Records for this task: Begin

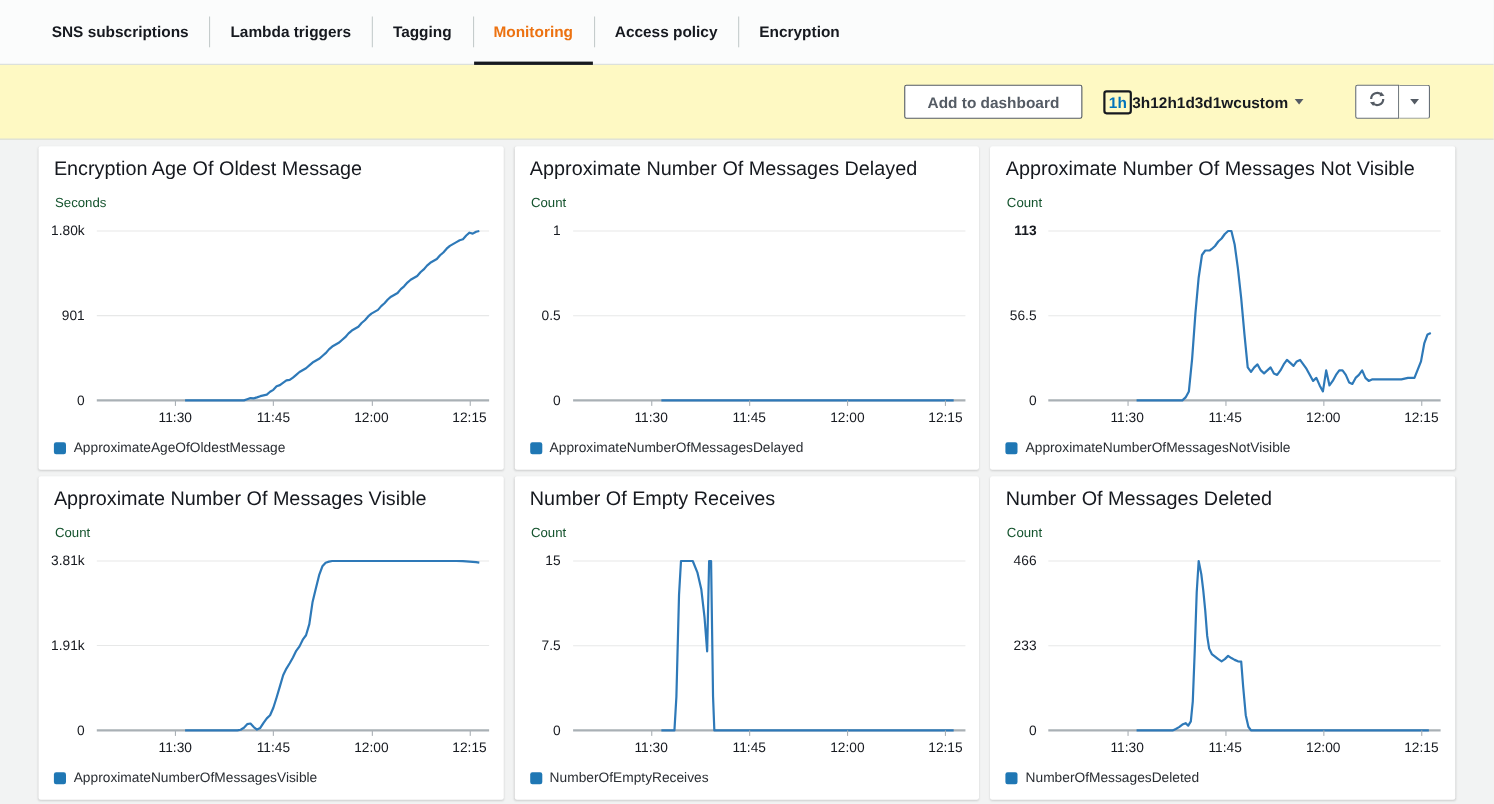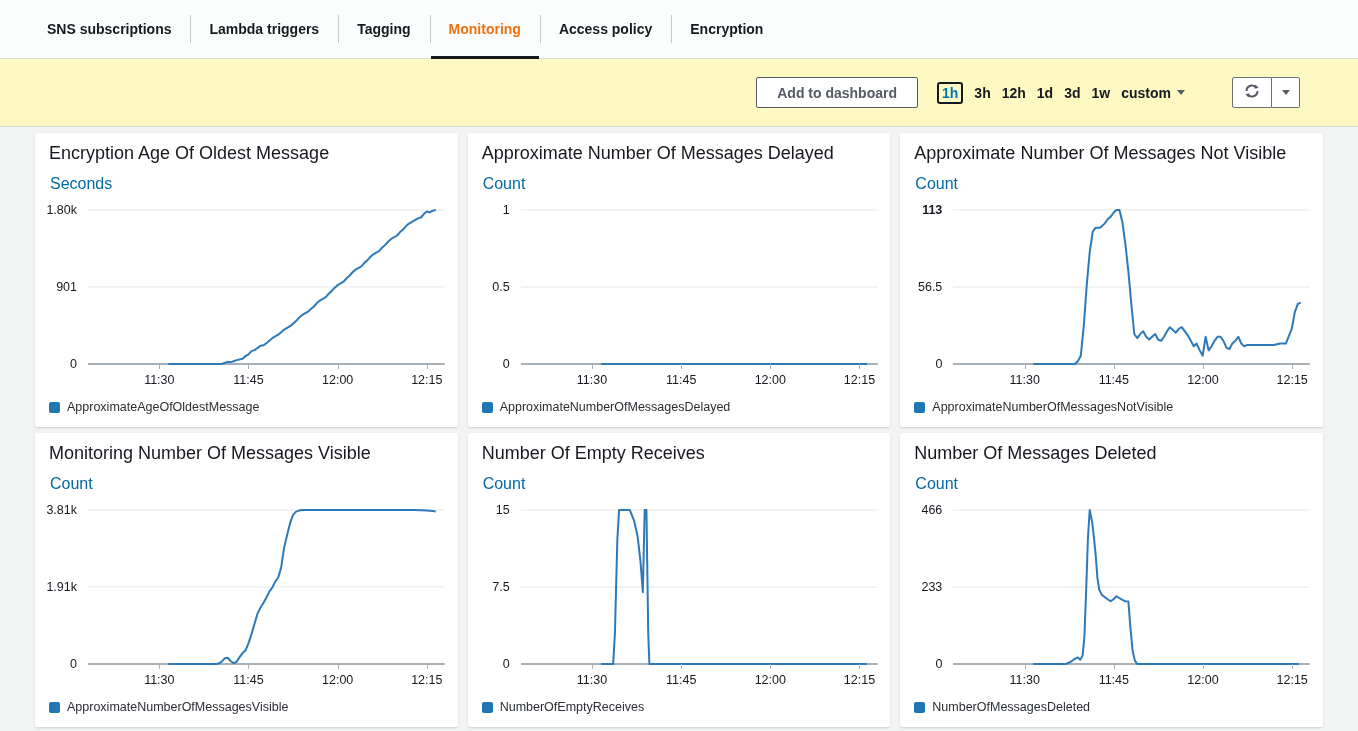--- a/index.html
+++ b/index.html
@@ -42,7 +42,7 @@
     font-size: 14px; font-weight: 700; color: #545b64; cursor: pointer;
   }
   .time-cluster {
-    display: flex; align-items: center; gap: 11px;
+    display: flex; align-items: center; 
     margin-left: 19px; margin-right: 47px;
     font-size: 14px; font-weight: 600; color: #16191f;
   }

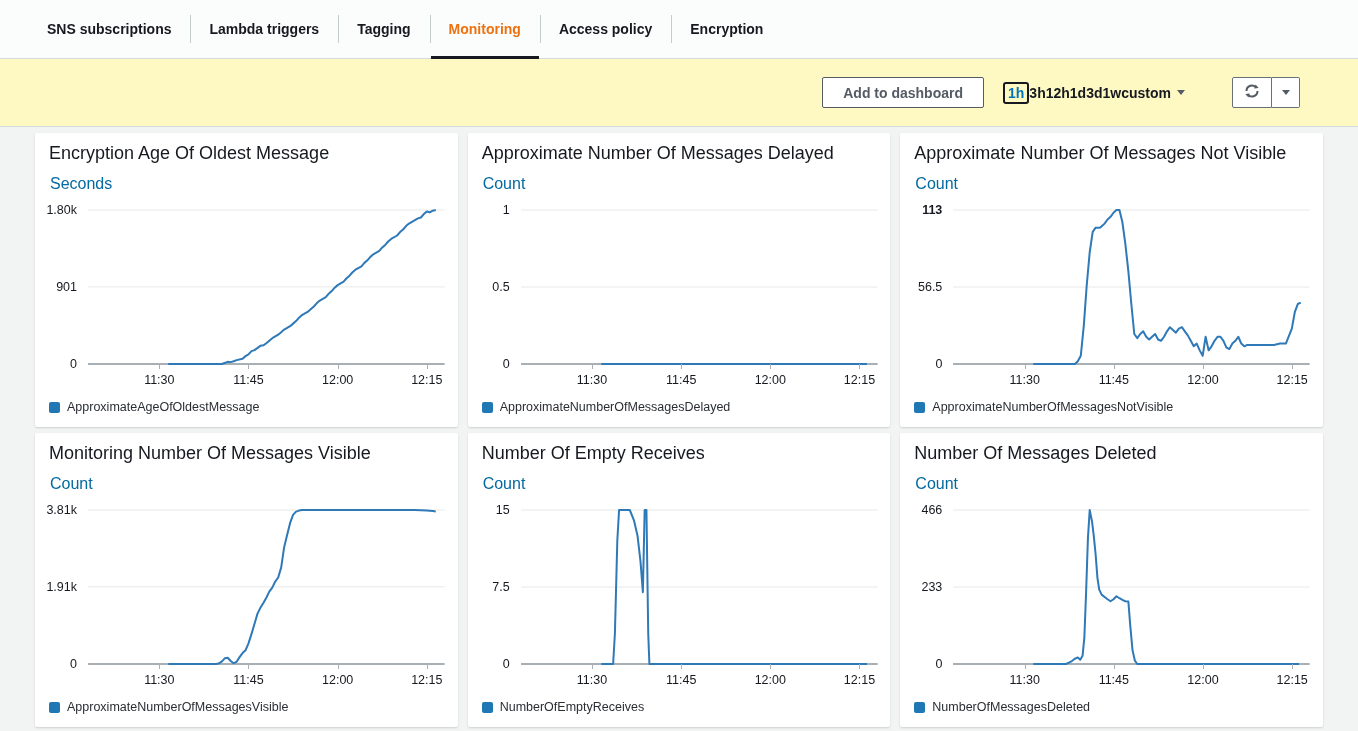--- a/index.html
+++ b/index.html
@@ -76,7 +76,7 @@
     padding: 9px 13px 0 13px;
   }
   .card-title { font-size: 18px; font-weight: 400; color: #16191f; line-height: 23px; padding-left: 1px; }
-  .unit { font-size: 16px; color: #0369a1; margin: 12px 0 0 2px; line-height: 14px; }
+  .unit { font-size: 12px; color: #14532d; margin: 12px 0 0 2px; line-height: 14px; }
   .chart-plot { position: relative; height: 154px; margin: 19px 0 0 40px; }
   .plot-svg { position: absolute; left: 0; top: 0; width: 100%; height: 100%; overflow: visible; }
   .ytick {

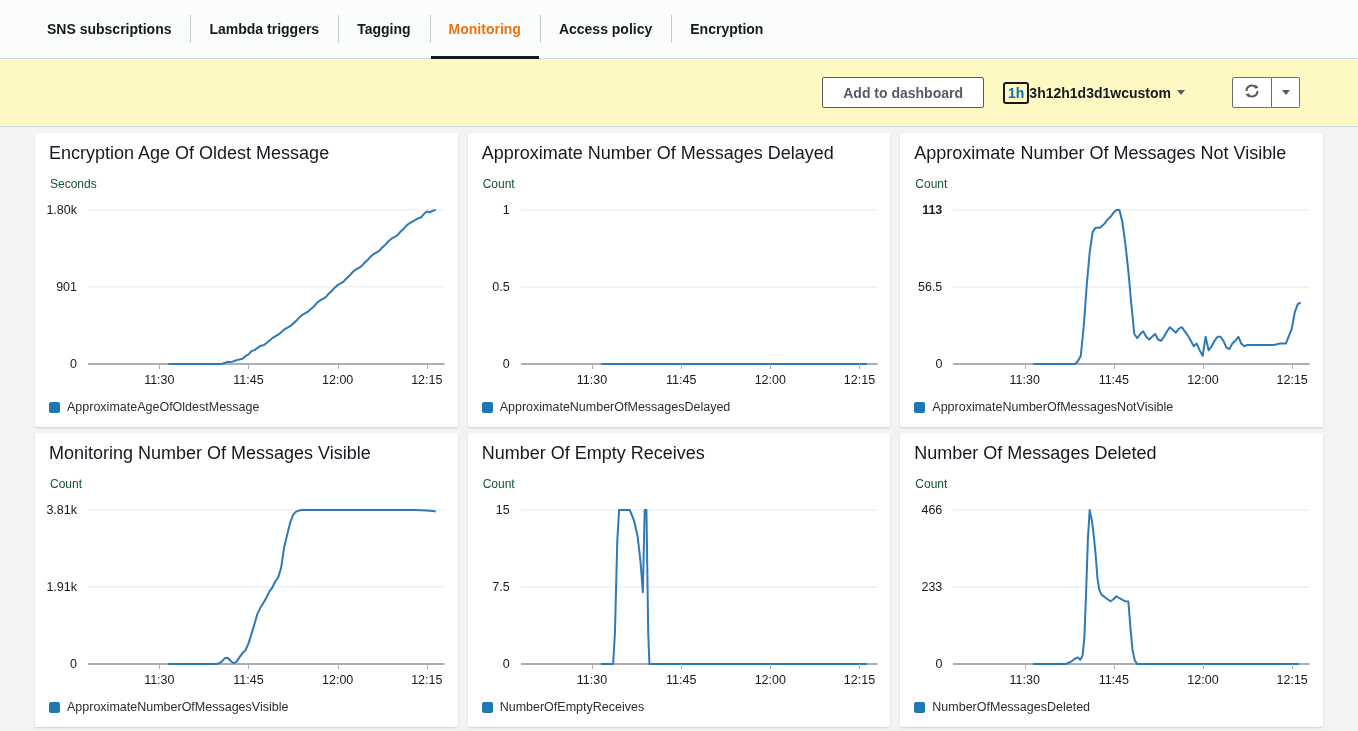--- a/index.html
+++ b/index.html
@@ -240,7 +240,7 @@
   </div>
 
   <div class="card">
-    <div class="card-title">Monitoring Number Of Messages Visible</div>
+    <div class="card-title">Approximate Number Of Messages Visible</div>
     <div class="unit">Count</div>
     <div class="chart-plot">
         <div class="ytick" style="top: 0%;">3.81k</div>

Records for this task: End

What the task requires — Check each line of the records for the string "center" and copy those that have it.

Worked solution —
-    display: flex; align-items: center; gap: 11px;
+    display: flex; align-items: center; 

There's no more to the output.